All I've heard was how great these thing were going to be. What was everyone waiting for. I don't get it. :-/ :-/

I do like the tiller. Maybe I'll just get that. ;D ;D ;D


----------



## tom_in_orl (Dec 9, 2006)

I know this is preliminary pricing but $900 - $1000 difference in 25 HP to 30 HP when you have the same options? I sure hope its more than a gasket. Then again maybe not :


----------



## aaronshore (Aug 24, 2007)

Shouldnt this be moved to another part of this forum?


----------



## tom_in_orl (Dec 9, 2006)

Why? Its info related to microskiffs and its not a shill. At least I think he's not a shill [smiley=hidesbehindsofa.gif]


----------



## Bob (Feb 2, 2007)

Well, I'd be the last guy around here to be accused of shilling a product. I'm usually the basher/troll pointing out all things "anti". I suppose it could go into commercial sales if you're planning on being around Delmont, NJ to pick one up from Barnacle Bill's.

I posted this as an FYI about a new series of outboards available for microskiff evaluation.
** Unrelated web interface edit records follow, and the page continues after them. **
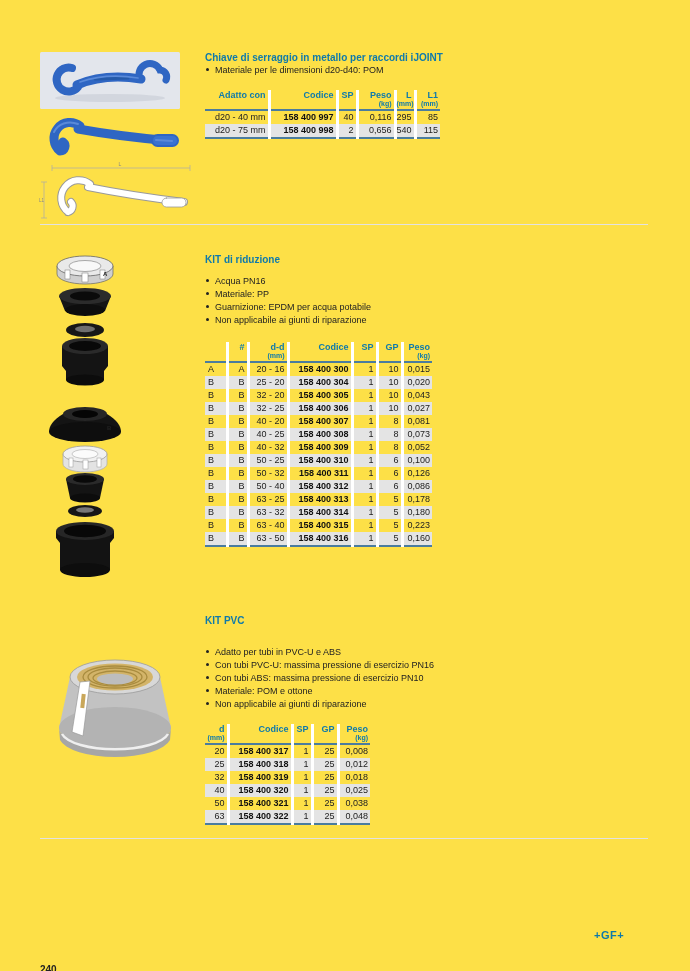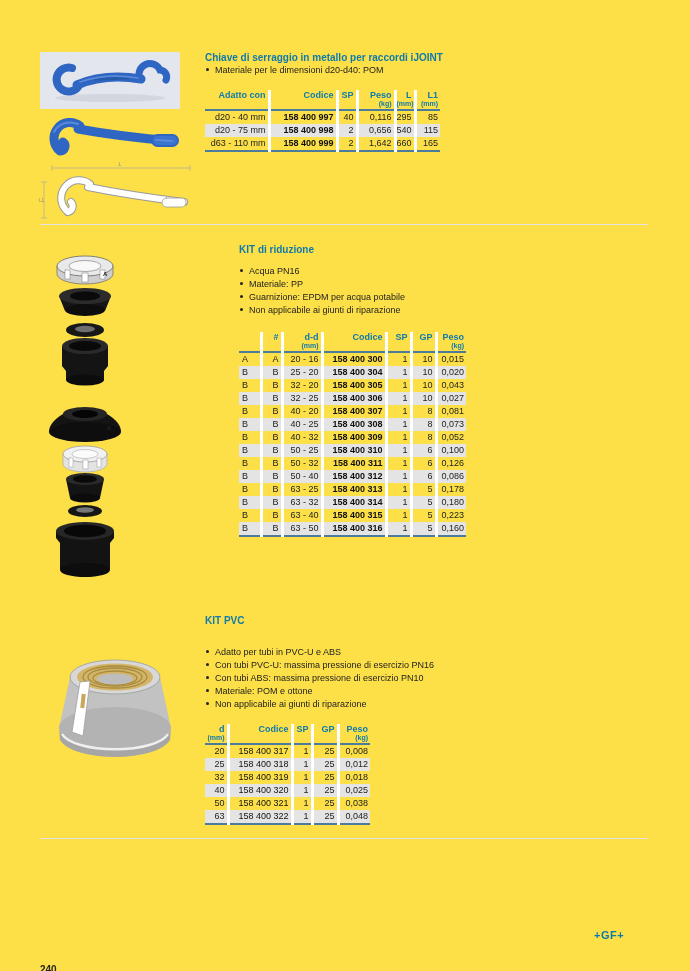--- a/index.html
+++ b/index.html
@@ -32,21 +32,21 @@
   .t2 { width:227px; margin-top:15px; }
   .t2 th:nth-child(1){width:22px} .t2 th:nth-child(2){width:21px} .t2 th:nth-child(3){width:40px}
   .t2 th:nth-child(4){width:64px} .t2 th:nth-child(5){width:25px} .t2 th:nth-child(6){width:25px}
   .t2 th:nth-child(7){width:30px}
   .t2 td:nth-child(1){text-align:left;padding-left:3px;}
   .t2 td:nth-child(4){font-weight:700;color:#111;}
 
   .t3 { width:165px; margin-top:13px; }
   .t3 th:nth-child(1){width:23px} .t3 th:nth-child(2){width:64px} .t3 th:nth-child(3){width:20px}
   .t3 th:nth-child(4){width:26px} .t3 th:nth-child(5){width:32px}
-  .t3 td:nth-child(2){font-weight:400;color:#111;margin-top:12px;}
+  .t3 td:nth-child(2){font-weight:700;color:#111;margin-top:12px;}
 
   
   .divider { position:absolute; left:40px; width:608px; height:1px; background:#e2e2e2; }
   .img { position:absolute; }
   .footer-num { position:absolute; left:40px; top:964px; font-size:10px; font-weight:700; color:#222; }
   .footer-logo { position:absolute; left:594px; top:929px; font-size:11px; font-weight:800; letter-spacing:0.5px; color:#0e79a9; }
 </style>
 </head>
 <body>
 
@@ -227,35 +227,27 @@
             <td>85</td>
           </tr>
           <tr class="alt">
             <td>d20 - 75 mm</td>
             <td>158 400 998</td>
             <td>2</td>
             <td>0,656</td>
             <td>540</td>
             <td>115</td>
           </tr>
-          <tr>
-            <td>d63 - 110 mm</td>
-            <td>158 400 999</td>
-            <td>2</td>
-            <td>1,642</td>
-            <td>660</td>
-            <td>165</td>
-          </tr>
         </tbody>
     </table>
   </div>
 
   <div class="divider" style="top:224px;"></div>
 
-  <div class="section" style="top:244px;margin-left:34px;">
+  <div class="section" style="top:254px;">
     <div class="sec-title">KIT di riduzione</div>
     <ul class="bullets" style="margin-top:9px;">
         <li>Acqua PN16</li>
         <li>Materiale: PP</li>
         <li>Guarnizione: EPDM per acqua potabile</li>
         <li>Non applicabile ai giunti di riparazione</li>
       </ul>
     <table class="t2">
       <thead>
         <tr>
Personally, I have brand new, still in the box, 20hp honda in my living room. So I'm not in the market unless someone shows that the new etecs run on just oxygen and don't need gas.


----------



## Guest (Jun 16, 2008)

> Why? Its info related to microskiffs and its not a shill. At least I think he's not a shill [smiley=hidesbehindsofa.gif]



[smiley=1-lmao.gif] [smiley=1-lmao.gif] [smiley=1-lmao.gif] [smiley=1-lmao.gif] [smiley=1-lmao.gif]


----------



## aaronshore (Aug 24, 2007)

> Why? Its info related to microskiffs and its not a shill. At least I think he's not a shill  [smiley=hidesbehindsofa.gif]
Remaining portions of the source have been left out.